All people are different, so why shouldn't I just accept my partner's controlling ways?
People can enjoy a healthy, satisfying, and intimate relationship when they are different. Going with the flow and rolling with differences are healthy skills, but only with a two-way balanced flow and roll. If you consciously choose to be tolerant, accepting, or laid back in a relationship with a control freak, after a while, the relationship quality gets busted by that one-way flowing and rolling.
When the topic of disagreement is significant (excluding how to install the toilet paper roll or whether to alphabetize the cans in the pantry), couples need to work toward more than fragile tolerance or calm acceptance. Daring to have a discussion or even a mild argument on the important differences can build understanding, cooperation, negotiation, collaboration, and compromise, which are the skills essential to a long-term, intimate relationship. These skills can seem like an impossible challenge for controlling people.
How does controlling behavior affect relationships and intimacy?

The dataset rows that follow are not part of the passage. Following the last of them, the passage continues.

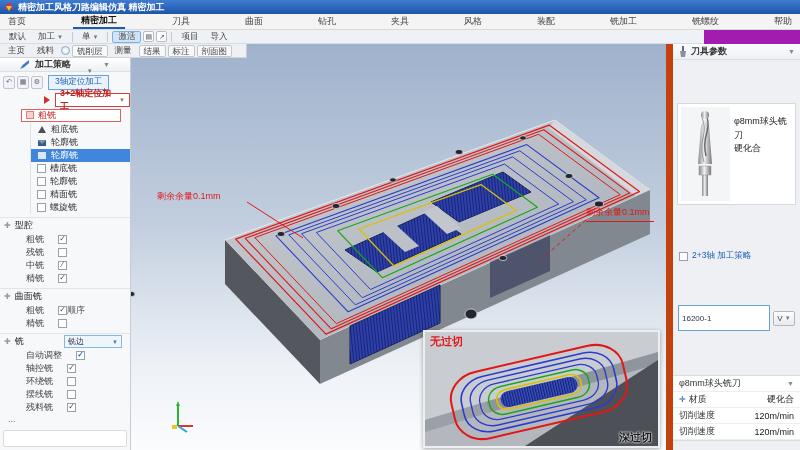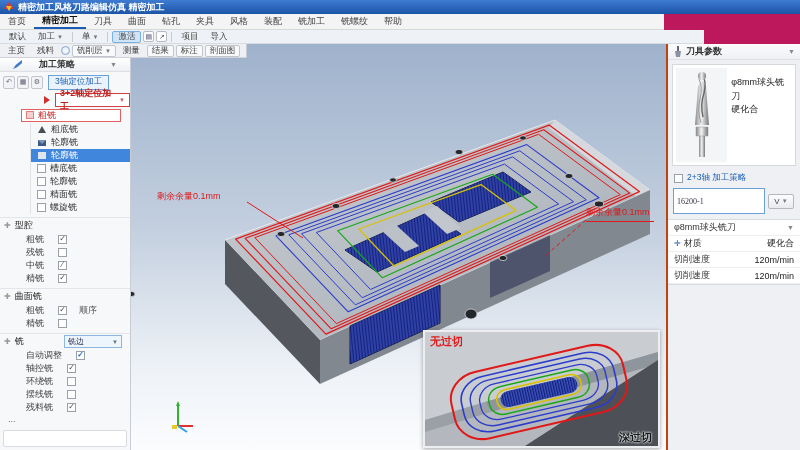--- a/index.html
+++ b/index.html
@@ -4,7 +4,7 @@
 <style>
   * { margin:0; padding:0; box-sizing:border-box; }
   html,body { width:800px; height:450px; overflow:hidden; font-family:"Liberation Sans",sans-serif; }
-  #app { position:relative; width:800px; height:450px; background:#be185d; font-size:9px; color:#333; }
+  #app { position:relative; width:800px; height:450px; background:#a21caf; font-size:9px; color:#333; }
 
   
   .titlebar { position:absolute; left:0; top:0; width:800px; height:14px;

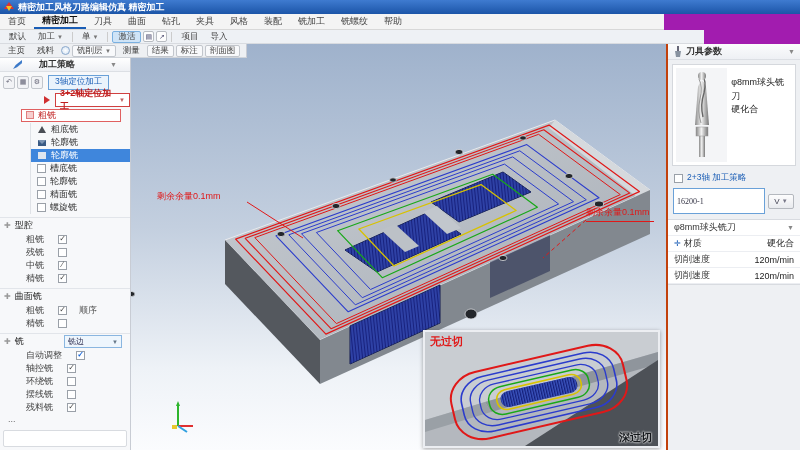--- a/index.html
+++ b/index.html
@@ -16,8 +16,8 @@
   .logo .l2 { left:2px; top:4px; border-left:3px solid transparent; border-right:3px solid transparent; border-top:5px solid #f2c020; }
 
   
-  .menubar { position:absolute; left:0; top:14px; width:664px; height:16px; background:#f4f4f4;
-    border-bottom:1px solid #d8d8d8; display:flex; align-items:center; }
+  .menubar { position:absolute; left:0; top:14px; width:800px; height:16px; background:#f4f4f4;
+    border-bottom:1px solid #d8d8d8; display:flex; align-items:center;justify-content:space-between; }
   .menubar span { padding:0 8px; color:#444; cursor:default; }
   .menubar span.active { color:#111; font-weight:bold; border-bottom:2px solid #1a5db5; }
 

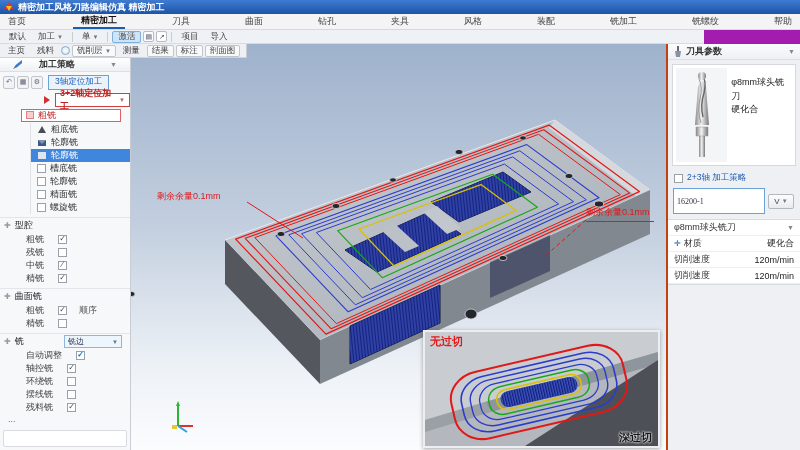--- a/index.html
+++ b/index.html
@@ -35,7 +35,7 @@
   .toolbar3 { position:absolute; left:0; top:44px; width:247px; height:14px; background:#eef0f3;
     border-bottom:1px solid #d0d4da; border-right:1px solid #c8ccd4; display:flex; align-items:center; gap:2px; padding:0 3px; font-size:8.5px; z-index:5; }
   .tb3-btn { padding:0 4px; color:#444; border:1px solid transparent; }
-  .tb3-btn.box { border:1px solid #c2c6cc; background:#f8f9fb; border-radius:2px; height:12px; display:flex; align-items:center; }
+  .tb3-btn.box { border:1px solid #c2c6cc; background:#f8f9fb; border-radius:2px; height:12px; display:flex; align-items:center;flex-direction:column; }
   .dot-icon { width:9px; height:9px; border-radius:50%; border:1px solid #8aa8cc; background:radial-gradient(#fff,#cfe0f2); }
 
   

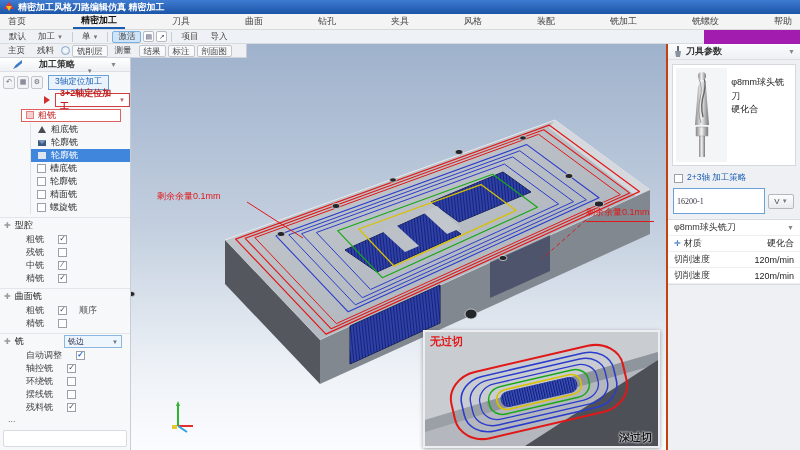--- a/index.html
+++ b/index.html
@@ -93,7 +93,7 @@
 
   
   .rpanel { position:absolute; left:666px; top:44px; width:134px; height:406px; background:#eef0f3;
-    border-left:2px solid #c2410c; display:flex; flex-direction:column; }
+    border-left:7px solid #c2410c; display:flex; flex-direction:column;gap:39px; }
   .rp-header { height:16px; display:flex; align-items:center; gap:3px; padding:0 5px;
     border-bottom:1px solid #dcdfe4; font-weight:bold; color:#333; background:linear-gradient(#fbfcfd,#eef0f4); }
   .rp-header .chev { margin-left:auto; color:#888; font-size:7px; }

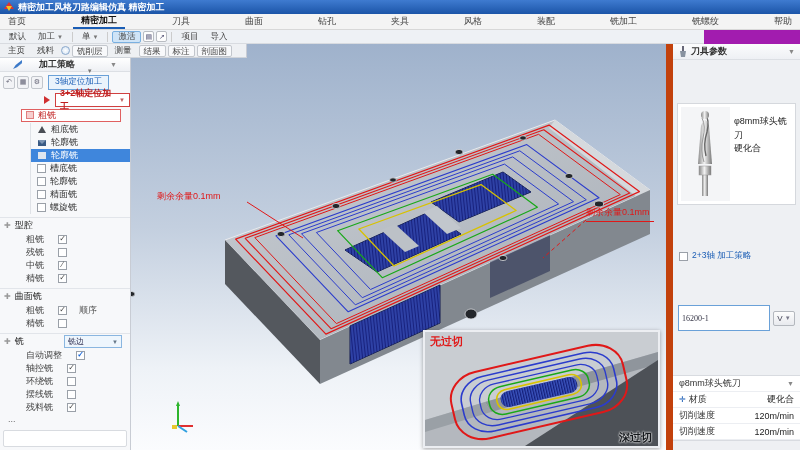--- a/index.html
+++ b/index.html
@@ -42,7 +42,7 @@
   .lpanel { position:absolute; left:0; top:58px; width:131px; height:392px; background:#f7f8fa;
     border-right:1px solid #c8ccd4; display:flex; flex-direction:column; overflow:hidden; }
   .lp-header { height:16px; background:linear-gradient(#ffffff,#eef0f4); border-bottom:1px solid #dcdfe4;
-    display:flex; align-items:center; gap:17px; padding:0 13px; font-weight:bold; color:#333; }
+    display:flex; align-items:center; gap:6px; padding:0 20px; font-weight:bold; color:#333; }
   .lp-header .chev { margin-left:auto; color:#888; font-size:7px; }
   .pencil { width:9px; height:9px; background:linear-gradient(135deg,#3a78c8 55%,#9cc2ea); clip-path:polygon(0 100%,30% 55%,100% 0,100% 35%,45% 80%); }
   .lp-tabs { height:20px; display:flex; align-items:center; gap:2px; padding:8px 3px; }

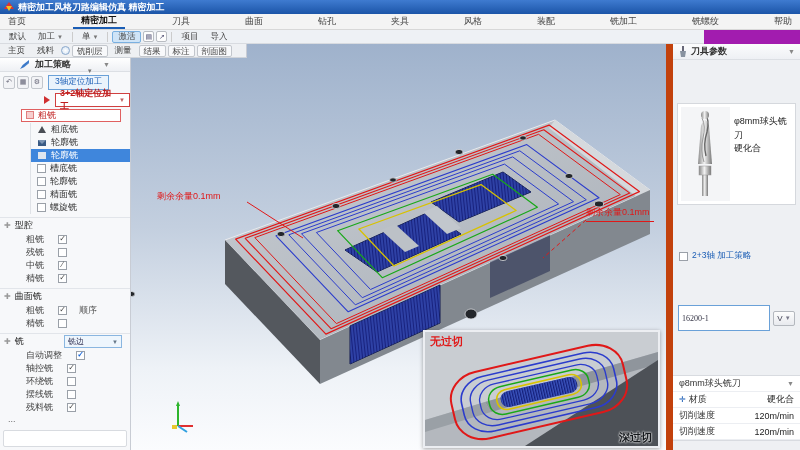--- a/index.html
+++ b/index.html
@@ -72,7 +72,7 @@
   .sec-head .plus { color:#999; font-size:8px; }
   .sec-row { height:13px; display:flex; align-items:center; padding-left:26px; color:#444; }
   .sec-row .cb { margin-left:14px; }
-  .sec-row .extra { margin-left:12px; color:#555; }
+  .sec-row .extra { color:#555; }
   .sec-select { margin-left:auto; margin-right:4px; width:58px; height:13px; border:1px solid #8ab6e0;
     background:#eef6fd; display:flex; align-items:center; padding:0 3px; color:#335; font-size:8px; }
   .sec-select .car { margin-left:auto; font-size:6px; color:#678; }

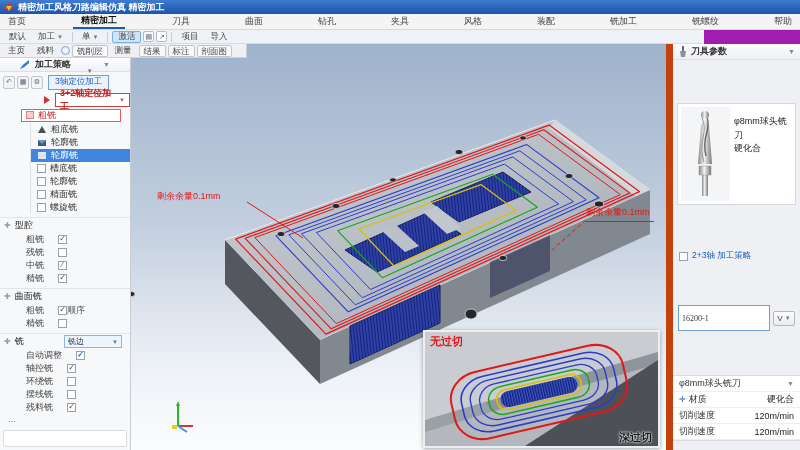--- a/index.html
+++ b/index.html
@@ -104,7 +104,7 @@
   .rp-cbrow .tag { color:#1a5db5; }
   .rp-comborow { display:flex; align-items:center; gap:3px; padding:2px 5px; }
   .rp-input { width:92px; height:15px; border:1px solid #6aa1d8; background:#fff; font-size:8px;
-    padding:12px 3px; color:#334; font-family:Liberation Serif, serif; }
+    padding:12px 3px; color:#334; font-family:Liberation Sans, sans-serif; }
   .rp-vbtn { width:26px; height:15px; border:1px solid #b4b8be; background:linear-gradient(#fdfdfd,#e8eaee);
     border-radius:2px; font-size:8px; color:#445; display:flex; align-items:center; justify-content:center; gap:2px; }
   .props { margin-top:3px; background:#fff; border-top:1px solid #d8dbe0; border-bottom:1px solid #d8dbe0; }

Intimacy or closeness is severely affected in a relationship dominated by controlling behavior. Typically, the controlling person smothers the other one who becomes emotionally absent, numb, defensively passive, or simply withdraws. Over time, emotions deaden due to repeated criticism, ridicule, disagreement, and simple aggravation with the controlling partner. How can anyone continue to feel intimate or close under those circumstances?
If your spouse or significant other is a control freak (or you are), ignoring, tolerating, or accepting the controlling behavior has a serious side effect: discouraging or eliminating intimacy. Too much of these passive behaviors toward a partner, especially a control freak, creates lopsidedness in the relationship. This imbalance will not satisfy the relationship needs of the tolerant, accepting, or laid-back person very well or for very long. Distance and dissatisfaction grow silently. The controlling person may not recognize it.
Bottom Line
Control freaks and their partners, who over-tolerate long-term controlling behavior from them, conspire together and can easily wipe out loving intimacy in their relationship.